To complete this task, print all the data below exactly but leave out the images.

Exercise data Block Start

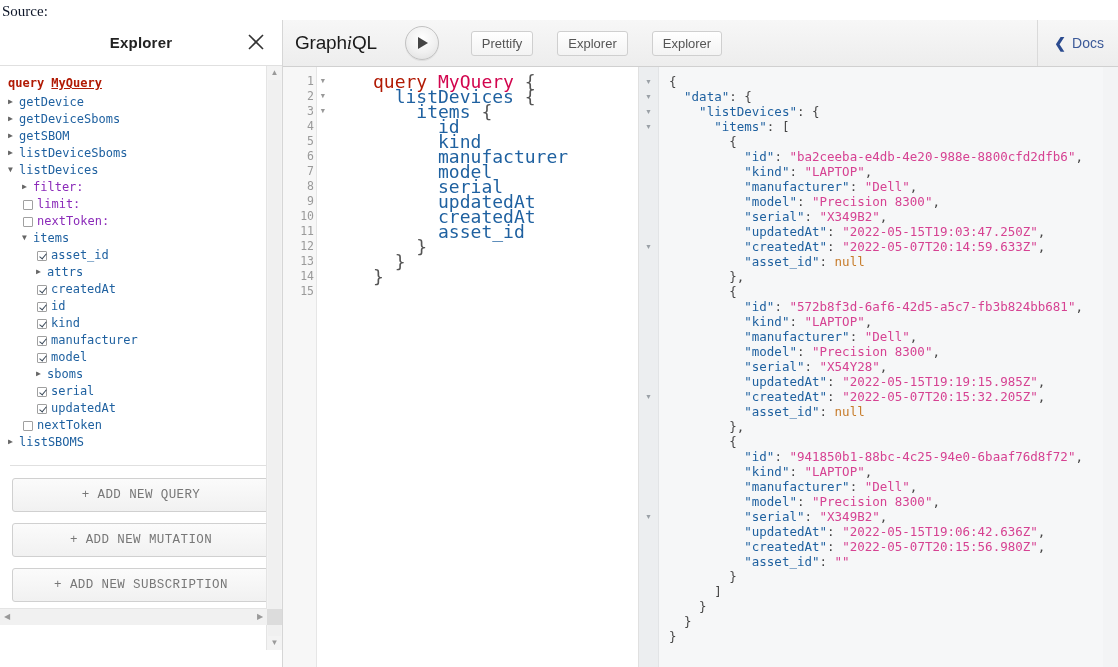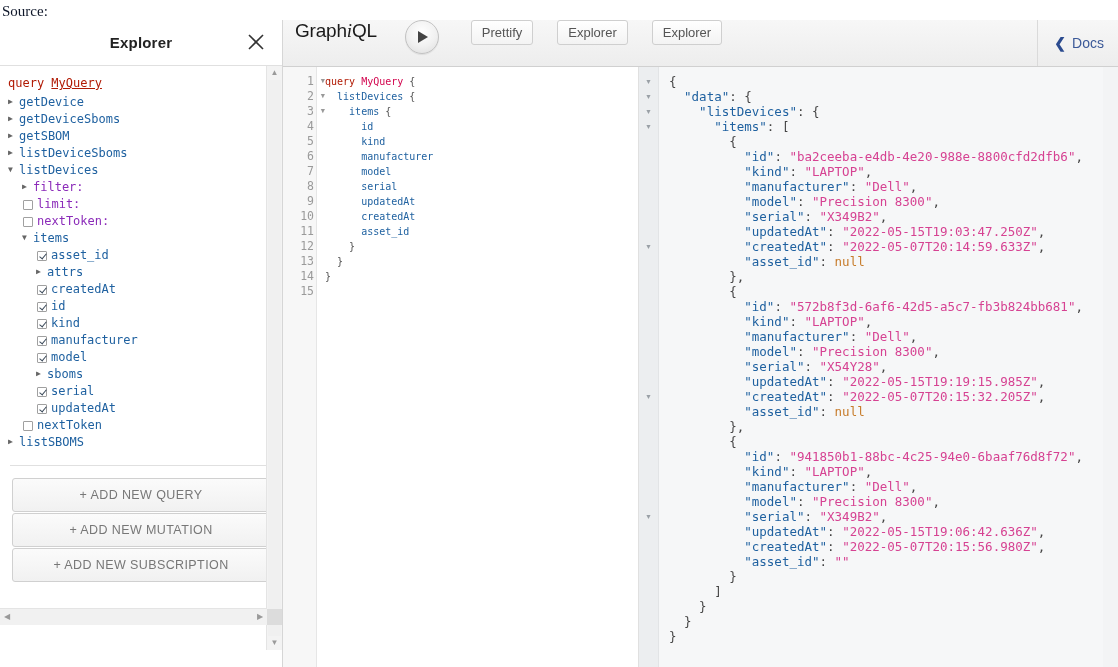--- a/index.html
+++ b/index.html
@@ -253,7 +253,7 @@
     background: linear-gradient(to bottom, #f7f7f7 0%, #ededed 100%);
     border-bottom: 1px solid #d0d0d0;
     display: flex;
-    align-items: flex-start;
+    align-items: center;
     padding: 0 12px 0 12px;
     position: relative;
     gap: 16px;

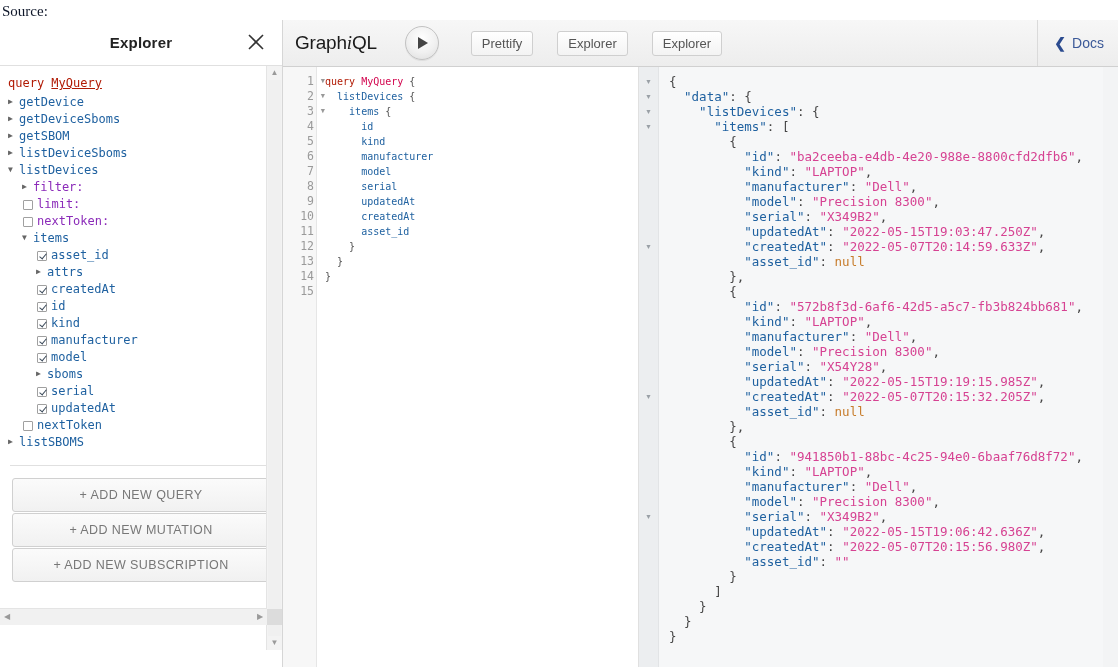--- a/index.html
+++ b/index.html
@@ -88,6 +88,7 @@
     padding: 1px 0 3px 0;
     white-space: nowrap;
     line-height: 16px;
+    font-weight: bold;
   }
   .kw-query { color: #b11a04; }
   .qname {

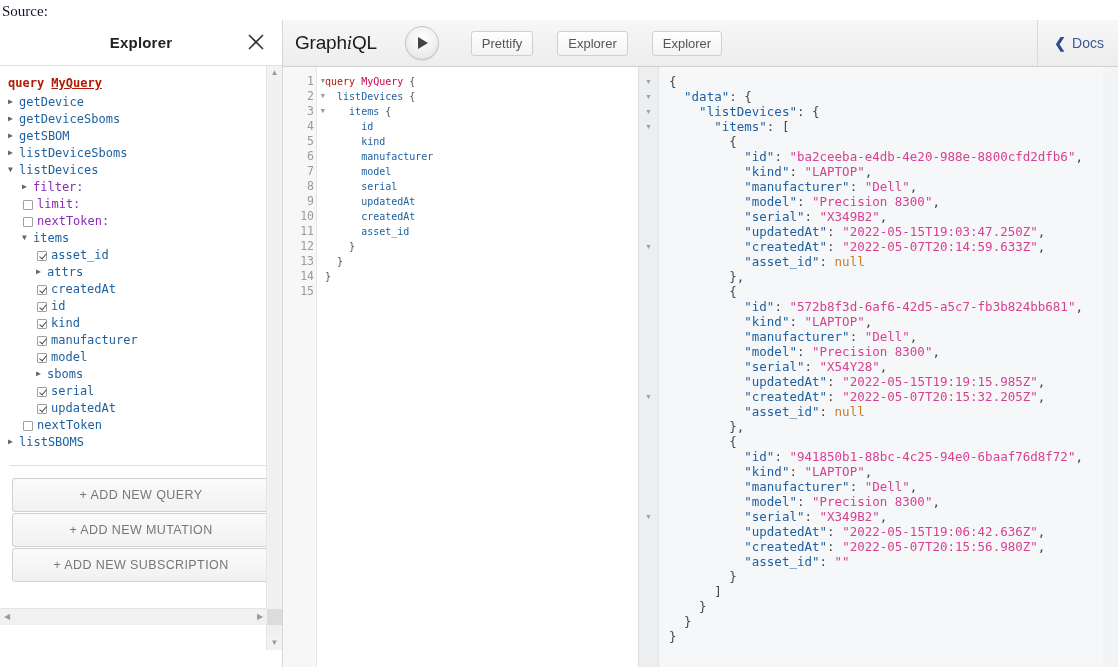--- a/index.html
+++ b/index.html
@@ -373,11 +373,12 @@
     flex: 1;
     padding: 7px 0 0 8px;
     font-family: "DejaVu Sans Mono", monospace;
-    font-size: 10px;
+    font-size: 18px;
     line-height: 15px;
     color: #333;
     overflow: hidden;
     white-space: pre;
+    margin-left: 48px;
   }
   .code .line { height: 15px; line-height: 15px; white-space: pre; }
   .t-kw    { color: #b11a04; }

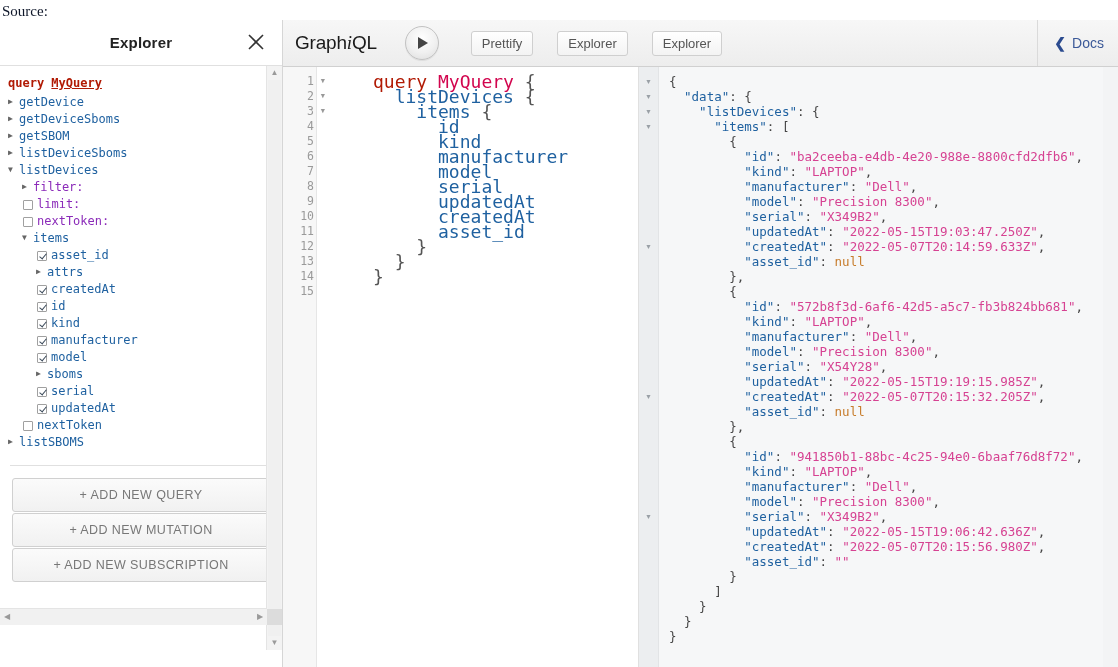--- a/index.html
+++ b/index.html
@@ -159,14 +159,14 @@
     width: 100%;
     box-sizing: border-box;
     height: 34px;
-    margin-bottom: 1px;
+    margin-bottom: 11px;
     background: linear-gradient(to bottom, #fbfbfb 0%, #f1f1f1 100%);
     border: 1px solid #d0d0d0;
     border-radius: 3px;
     color: #777;
     font-size: 12.5px;
     letter-spacing: 0.4px;
-    font-family: Liberation Sans, sans-serif;
+    font-family: Liberation Mono, monospace;
     cursor: pointer;
   }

Exercise data Block End

- Response:
--- a/index.html
+++ b/index.html
@@ -253,7 +253,7 @@
     background: linear-gradient(to bottom, #f7f7f7 0%, #ededed 100%);
     border-bottom: 1px solid #d0d0d0;
     display: flex;
-    align-items: flex-start;
+    align-items: center;
     padding: 0 12px 0 12px;
     position: relative;
     gap: 16px;

--- a/index.html
+++ b/index.html
@@ -88,6 +88,7 @@
     padding: 1px 0 3px 0;
     white-space: nowrap;
     line-height: 16px;
+    font-weight: bold;
   }
   .kw-query { color: #b11a04; }
   .qname {

--- a/index.html
+++ b/index.html
@@ -373,11 +373,12 @@
     flex: 1;
     padding: 7px 0 0 8px;
     font-family: "DejaVu Sans Mono", monospace;
-    font-size: 10px;
+    font-size: 18px;
     line-height: 15px;
     color: #333;
     overflow: hidden;
     white-space: pre;
+    margin-left: 48px;
   }
   .code .line { height: 15px; line-height: 15px; white-space: pre; }
   .t-kw    { color: #b11a04; }

--- a/index.html
+++ b/index.html
@@ -159,14 +159,14 @@
     width: 100%;
     box-sizing: border-box;
     height: 34px;
-    margin-bottom: 1px;
+    margin-bottom: 11px;
     background: linear-gradient(to bottom, #fbfbfb 0%, #f1f1f1 100%);
     border: 1px solid #d0d0d0;
     border-radius: 3px;
     color: #777;
     font-size: 12.5px;
     letter-spacing: 0.4px;
-    font-family: Liberation Sans, sans-serif;
+    font-family: Liberation Mono, monospace;
     cursor: pointer;
   }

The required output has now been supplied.